1.1.08

Desmemórias

Sabe quando dá um branco? Pois é, deu um branco. De repente – coisa de duas semanas para cá - passei a não me lembrar de nada. De nada, não, minto, estou confuso; às vezes vêm alguns flashs, mas tão fora de contexto que é impossível ligá-los ao todo, como parte mínima de algo acontecido. Então fico sem saber se é alguma lembrança ou apenas imaginação, vontade de recordar um instante real, vivido. Conformo-me, pois sei que para inseri-los na realidade de meu existir pregresso, teria que haver consciência lúcida de fatos e feitos, e isso me é mesmo impossível nesse momento de minha vida. Contar como tudo começou (esse total apagão mental), eu juro, é o que eu mais gostaria. Nem recentes, nem antigas, nenhuma de minhas experiências me ocorrem.
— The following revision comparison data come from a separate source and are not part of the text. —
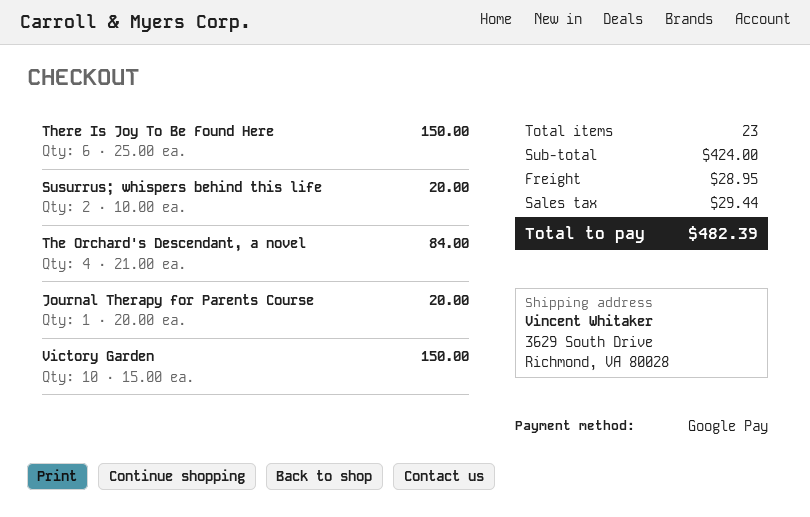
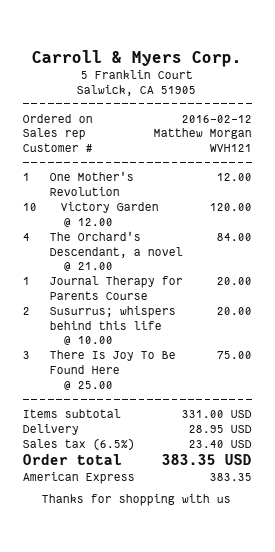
payment method: Google Pay -> American Express
There Is Joy To Be Found Here: 6 x 25.00 = 150.00 -> 3 x 25.00 = 75.00
Victory Garden: 10 x 15.00 = 150.00 -> 10 x 12.00 = 120.00
One Mother's Revolution: none -> 1 x 12.00 = 12.00
subtotal: 424.00 -> 331.00
tax: 29.44 -> 23.40
total: 482.39 -> 383.35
O que fiz, onde estive, com quem, o que falei, ouvi, quando, nomes... Não há nada coordenado, concatenado, nada. De lá para cá, com certa lógica de sobrevivência, venho tentando manter vívido cada acontecimento, por menor que seja, ainda que importância nenhuma tenha. Então tenho anotado tudo. Com detalhes. Percebo que as pessoas à minha volta estão estranhando este novo ser em que me transformei. Sempre com a pequena agenda nas mãos, para baixo e para cima. Para dar melhor sentido às coisas e ao seu entendimento, preciso registrar algumas estratégias que adotei a partir de então. É que (não sei se faço bem), desde o primeiro momento em que percebi essa completa ausência de memória, resolvi fugir da verdade, não contá-la a ninguém. O que narro aqui é simplesmente um destrinchar de tópicos que, como já disse, venho anotando desde 20 de março, aquela sexta-feira de sombrios tons cinzas, um dia depois de eu haver confirmado para mim mesmo, sem entender o que estava se passando, que tudo em minha mente estava zerado. Absolutamente tudo.